On geneology trumping privacy - pretty much. Everyone alive does have a legal right to identifying info on their relatives by requesting copies of their vital records. By rights when people don't break the rules or get special exemptions from parental responsibility you should be able to get the birth record of all your parent's other children as well as birth mariage and death records for all your parent's immediate family = without their permission even if they are minors. That's right we don't have the right to conceal our vital records from our relatives because our existence does in part define their kinship roll and identity as our sibling or grandparent and thus impacts people other than ourselves. So parental exemption offered to theraputic donors undermines the legal rights of everyone in the donors family including him or herself and if someone is falsely named parent on their child's birth record, it results in every member of that person's family having their rights to accurate information interfered with as well because now records would show them to be someone's full first cousin by blood when in fact they were step relatives. This kind of thing is important to people who want to make incestuous contact a conscious choice if they are gonna do it they want to be in the driver's seat with their eyes open.

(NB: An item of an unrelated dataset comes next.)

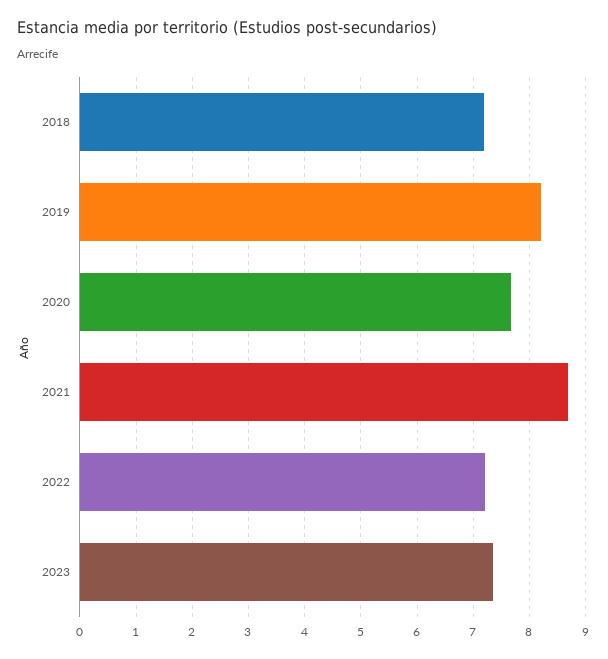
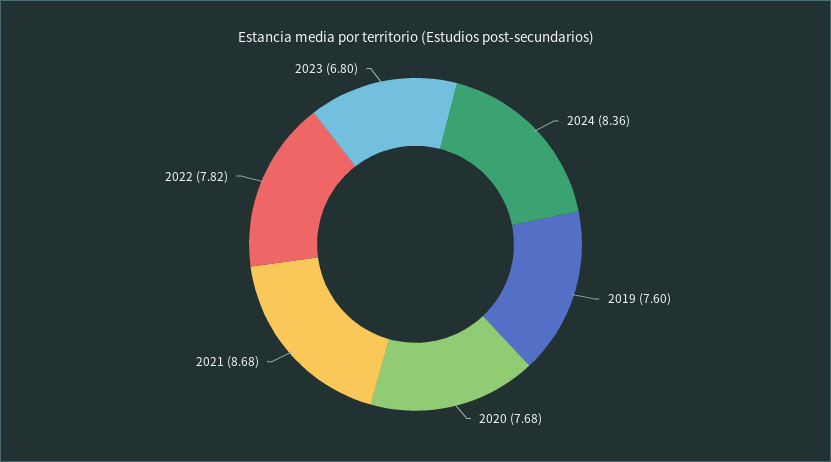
2018: 7.2 -> none
2019: 8.2 -> 7.6
2022: 7.2 -> 7.82
2023: 7.4 -> 6.8
2024: none -> 8.36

In any event I don't hear people talk about the real right to know their relatives much. People often muse about how there is no such right, but their is. People interfere with that right all the time by lying and falsifying records in black market adoptions and black market step parent adoptions which is what most donor offspring are actually just black market adopted. Not even adopted people are so specifically exempted from legal rights as donor offspring. Adopted people's bio parents do have to follow the rules and be named and relinquish ethically, with donor offspring its set up to exempt the bio parent from ethical accountability for their offspring specifically to short cut the legal adoptive process and the result is a very efficient off the record, under the table black market adoption that has mass social acceptance world wide.

Anonymous said...

Even when you do track down your biological parents like I did, you're still not considered REALLY a part of them. You're still watching from the outside even if you have some names; they aren't really YOURS because you are a stranger to them. All I've met are my bio parents, no other family. Still a secret forty years later. Yet people still think of it as a no-brainer ideal solution.